Summary:

I am encountering a perplexing issue with a data.table join operation in R, where I intend to combine information from two datasets based on specific habitat and species criteria. The join is expected to yield additional rows, but on a large dataset, it results in a “Join results in more rows” error. To illustrate the problem, I’ve provided a minimal example with sample datasets. Initially, a smaller dataset demonstrates successful execution of the join, but the same operation on a larger dataset triggers an error. I’ve included the relevant code snippets, sample data, and error messages. Seeking guidance on resolving this issue, particularly when dealing with duplicate key values and large datasets, I am reaching out for insights and potential solutions.

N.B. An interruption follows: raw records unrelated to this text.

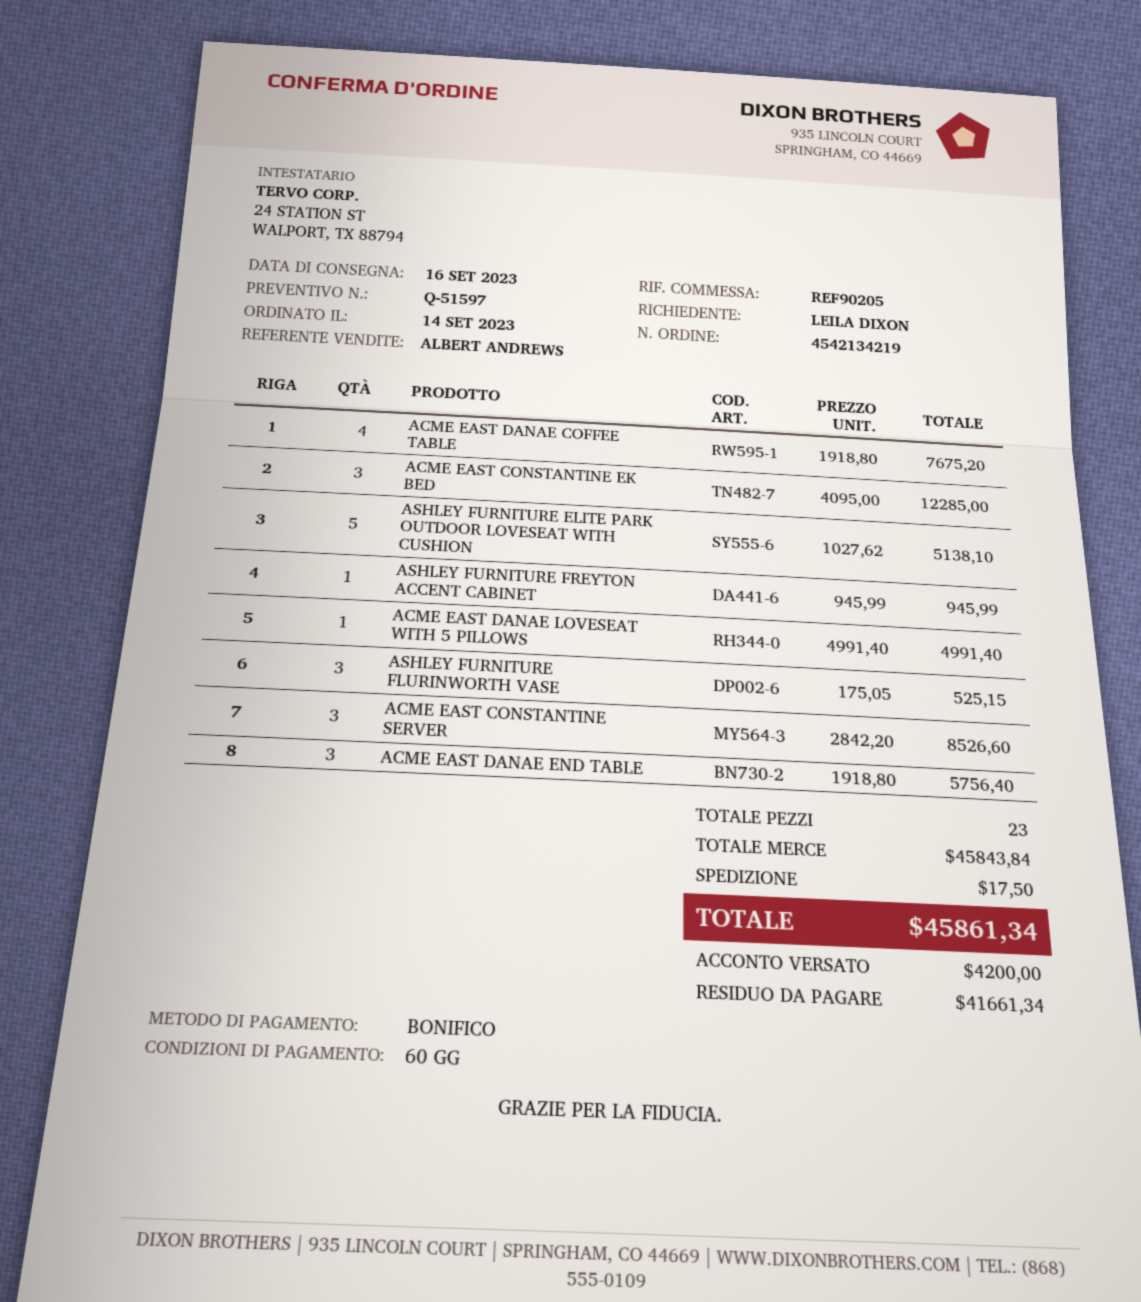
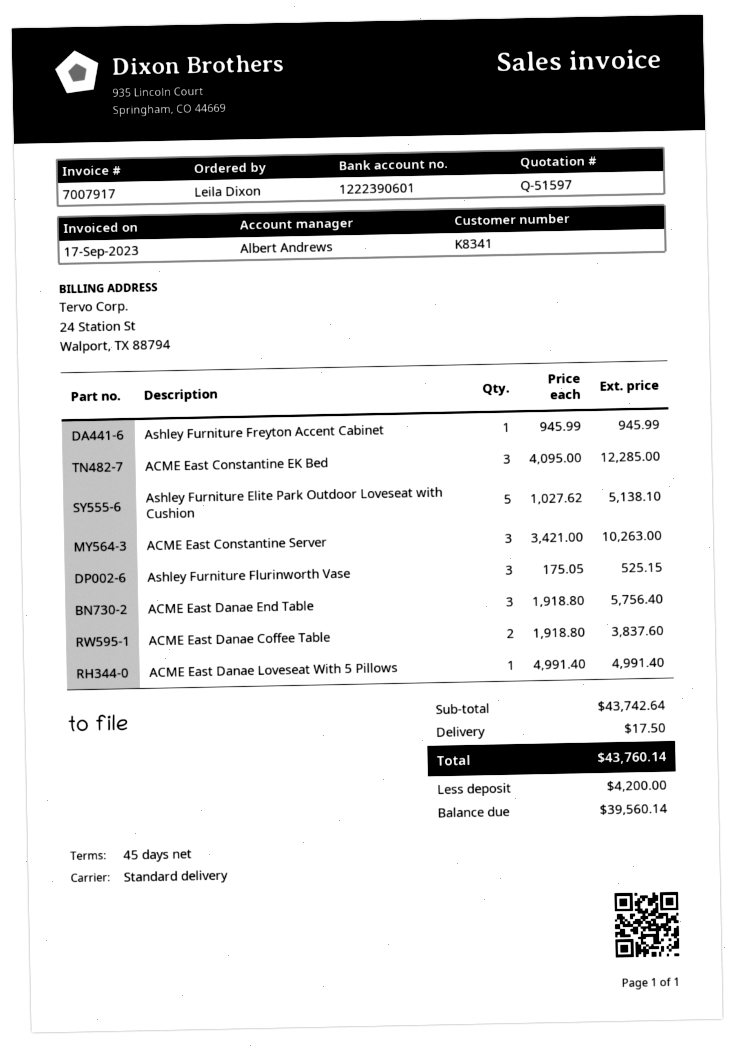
payment terms: 60 days -> 45 days
ACME EAST DANAE COFFEE TABLE: 4 x 1918.80 = 7675.20 -> 2 x 1918.80 = 3837.60
ACME EAST CONSTANTINE SERVER: 3 x 2842.20 = 8526.60 -> 3 x 3421.00 = 10263.00
subtotal: 45843.84 -> 43742.64
total: 45861.34 -> 43760.14
balance: 41661.34 -> 39560.14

This is a small dataset, here it works

library(data.table)

I have a problem with a join that should produce extra rows in data table, I have a subresult which is this one:

subresult <- structure(list(cell = c(1447386L, 1447386L, 1447387L), species = c(
  "Abies nordmanniana",
  "Abies nordmanniana", "Abies nordmanniana"
), Habitat = c("WetRich", "DryRich", "DryRich")), class = c(
  "data.table",
  "data.frame"
), row.names = c(NA, -3L))

this looks like this:

cell	species	Habitat
1447386	Abies nordmanniana	WetRich
1447386	Abies nordmanniana	DryRich
1447387	Abies nordmanniana	DryRich

Here we have a species that can inhabit in 2 different habitats in one cell, and 1 in another, all of which are available in this cell, now those habitats can become different landuses, so we have this other dataset

Feasible_Landuses <- structure(list(species = c(
  "Abies nordmanniana", "Abies nordmanniana",
  "Abies nordmanniana", "Abies nordmanniana", "Abies nordmanniana",
  "Abies nordmanniana", "Abies nordmanniana"
), Landuse = c(
  "ForestDryRich",
  "ForestDryPoor", "ForestWetRich", "ForestWetPoor", "OpenDryRich",
  "OpenDryPoor", "OpenWetPoor"
), Habitat = c(
  "DryRich", "DryPoor",
  "WetRich", "WetPoor", "DryRich", "DryPoor", "WetPoor"
)), row.names = c(
  NA,
  -7L
), class = c("data.table", "data.frame"), sorted = "species")

which can be seen here

species	Landuse	Habitat
Abies nordmanniana	ForestDryRich	DryRich
Abies nordmanniana	ForestDryPoor	DryPoor
Abies nordmanniana	ForestWetRich	WetRich
Abies nordmanniana	ForestWetPoor	WetPoor
Abies nordmanniana	OpenDryRich	DryRich
Abies nordmanniana	OpenDryPoor	DryPoor
Abies nordmanniana	OpenWetPoor	WetPoor

Now the goal would be to make a join resulting in this:

Final_Result <- structure(list(cell = c(1447386L, 1447386L, 1447386L, 1447387L, 1447387L), species = c(
  "Abies nordmanniana", "Abies nordmanniana",
  "Abies nordmanniana", "Abies nordmanniana",
  "Abies nordmanniana"
), Landuse = c(
  "ForestDryRich", "ForestWetRich",
  "OpenDryRich", "ForestDryRich", "OpenDryRich"
), Habitat = c("DryRich", "WetRich", "DryRich", "DryRich", "DryRich")), row.names = c(
  NA,
  -5L
), class = c("data.table", "data.frame"))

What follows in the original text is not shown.